[SUPPLIED DATA]:

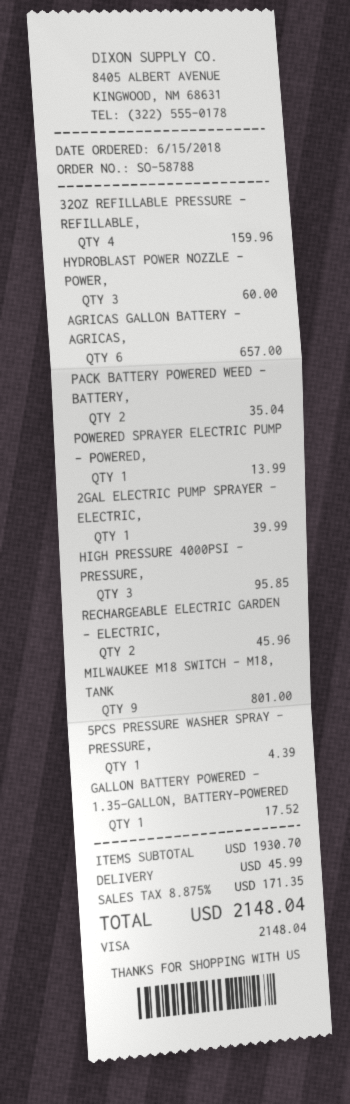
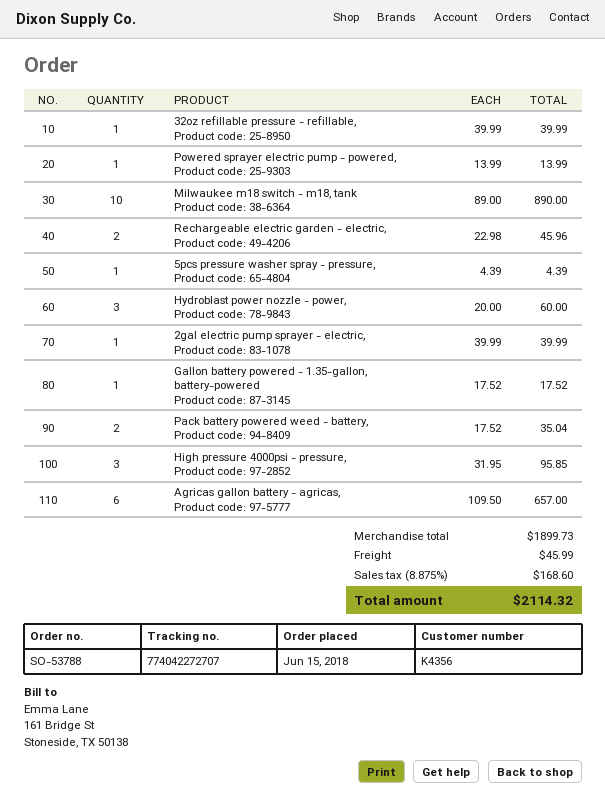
order number: SO-58788 -> SO-53788
32OZ REFILLABLE PRESSURE - REFILLABLE,: 4 for 159.96 -> 1 for 39.99
MILWAUKEE M18 SWITCH - M18, TANK: 9 for 801.00 -> 10 for 890.00
subtotal: 1930.70 -> 1899.73
tax: 8.875% = 171.35 -> 8.875% = 168.60
total: 2148.04 -> 2114.32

[PROBLEM]:
Your answer must be an exact copy of the listing, minus its pictures.

[ANSWER]:
order number: SO-58788 -> SO-53788
32OZ REFILLABLE PRESSURE - REFILLABLE,: 4 for 159.96 -> 1 for 39.99
MILWAUKEE M18 SWITCH - M18, TANK: 9 for 801.00 -> 10 for 890.00
subtotal: 1930.70 -> 1899.73
tax: 8.875% = 171.35 -> 8.875% = 168.60
total: 2148.04 -> 2114.32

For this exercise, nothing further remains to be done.